Ce n’est pas seulement une question de montant, c’est une question de principe. C’est l’image d’une élite politique qui s’octroie des privilèges, loin, très loin des préoccupations quotidiennes des citoyens. Éric Zemmour, en se posant en défenseur d’une France qui travaille et qui souffre, crée par ces dépenses un paradoxe intenable. Comment peut-on prétendre comprendre le peuple quand on facture un yaourt au prix d’un repas complet pour une famille modeste ?
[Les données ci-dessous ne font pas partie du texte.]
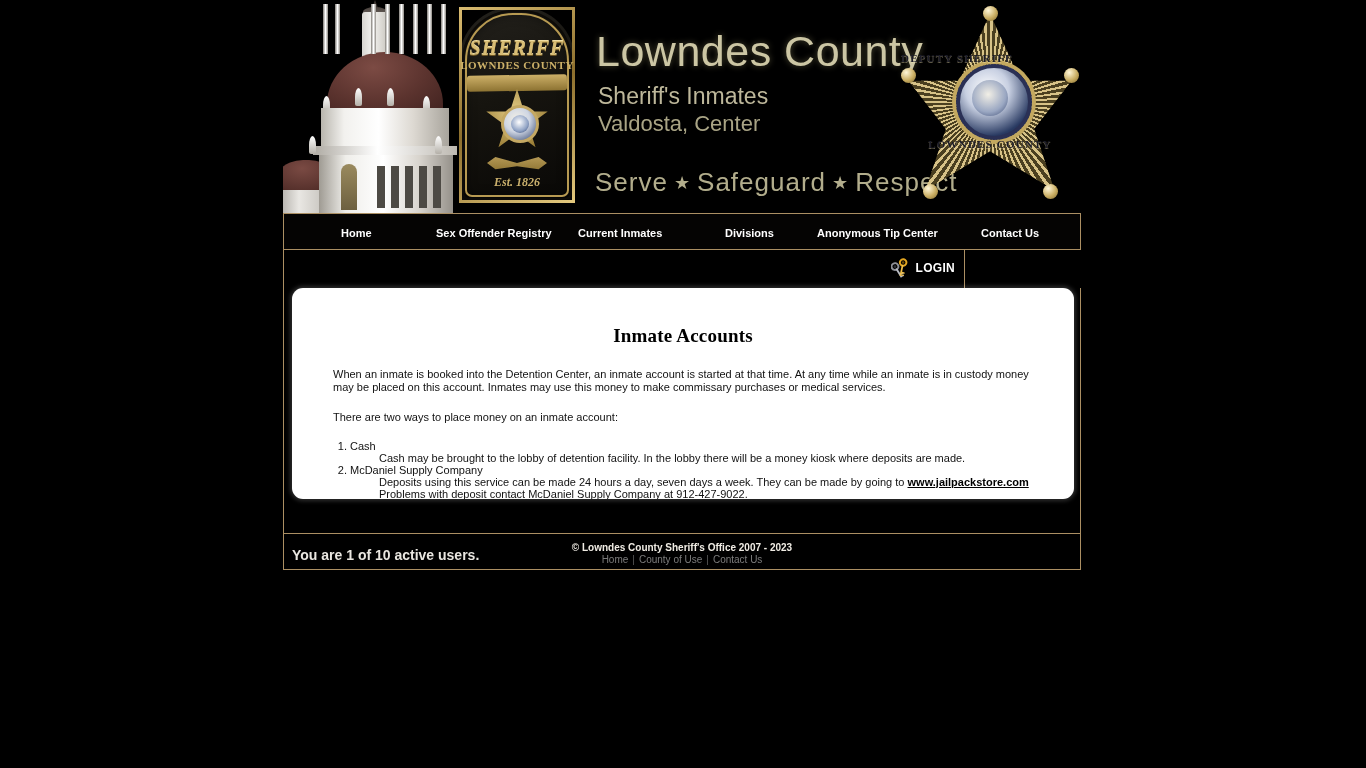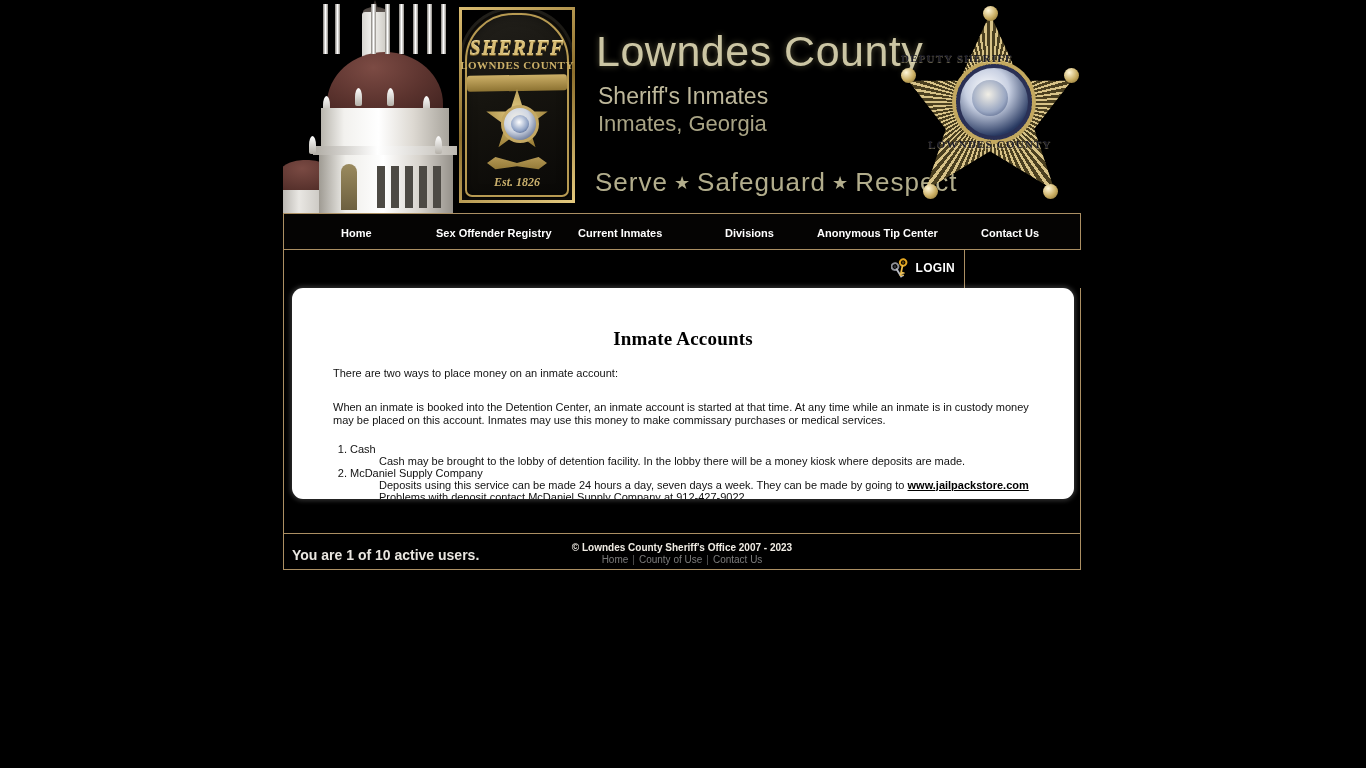--- a/index.html
+++ b/index.html
@@ -549,7 +549,7 @@
 
     <div class="banner-title">Lowndes County</div>
     <div class="banner-sub1">Sheriff's Inmates</div>
-    <div class="banner-sub2">Inmates, Georgia</div>
+    <div class="banner-sub2">Valdosta, Center</div>
     <div class="banner-tagline"><span>Serve</span><span class="sep">★</span><span>Safeguard</span><span class="sep">★</span><span>Respect</span></div>
 
     <div class="dstar">

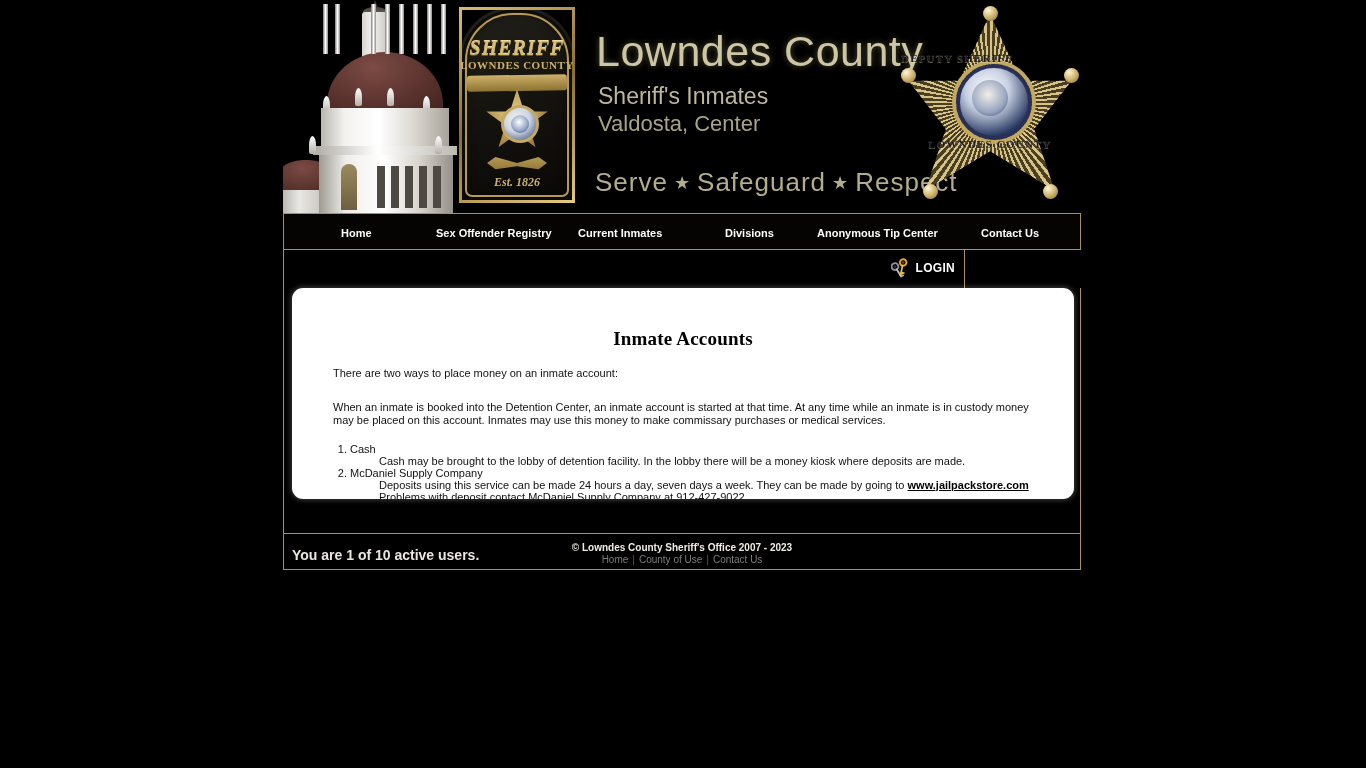--- a/index.html
+++ b/index.html
@@ -408,8 +408,8 @@
     box-sizing: border-box;
   }
   #panel-title {
-    margin: 12px;
-    padding-top: 28px;
+    margin: 0;
+    padding-top: 37px;
     text-align: center;
     font-family: "Liberation Serif", serif;
     font-size: 19px;

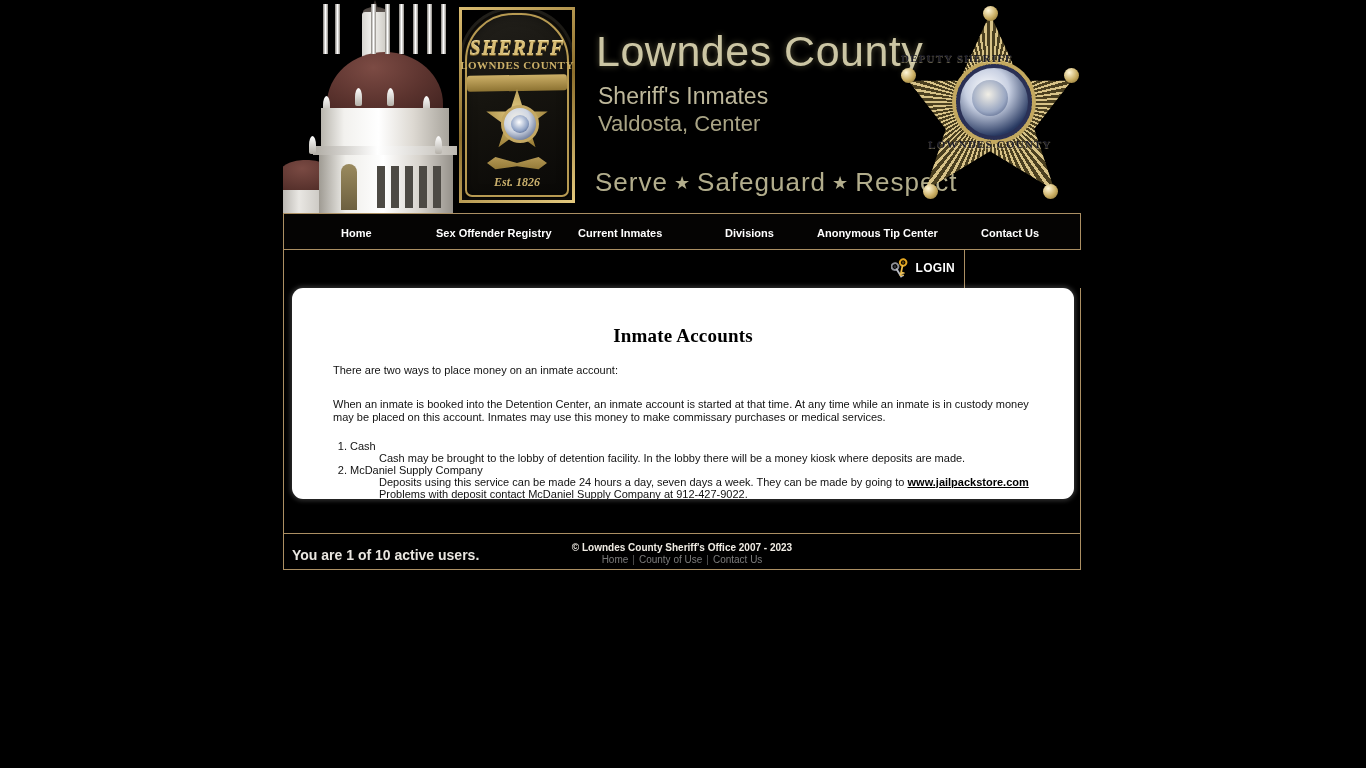--- a/index.html
+++ b/index.html
@@ -605,8 +605,8 @@
     <div id="panel">
       <h1 id="panel-title">Inmate Accounts</h1>
 
+      <p class="para" id="para1">When an inmate is booked into the Detention Center, an inmate account is started at that time. At any time while an inmate is in custody money may be placed on this account. Inmates may use this money to make commissary purchases or medical services.</p>
       <p class="para" id="para2">There are two ways to place money on an inmate account:</p>
-      <p class="para" id="para1">When an inmate is booked into the Detention Center, an inmate account is started at that time. At any time while an inmate is in custody money may be placed on this account. Inmates may use this money to make commissary purchases or medical services.</p>
 
       <ol id="ways">
         <li>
Ces révélations, bien que centrées sur Reconquête, posent une question bien plus large sur la transparence et la moralité en politique. Elles alimentent le cynisme et le sentiment que, quel que soit le parti, “tous les mêmes” finit par devenir une vérité et non plus un simple cliché. L’argent de la démocratie est sacré. Le voir ainsi dépensé en nuits de luxe et en petits-déjeuners hors de prix n’est pas seulement indécent, c’est une insulte à l’intelligence et à l’effort des contribuables.

Jean-Michel Aphatie, en sortant ces factures, ne fait pas que pointer du doigt un parti ; il expose une pratique, une mentalité, un système où la campagne électorale devient, pour certains, l’occasion d’un “périple hôtelier” cinq étoiles. Et la facture, comme toujours, est pour nous.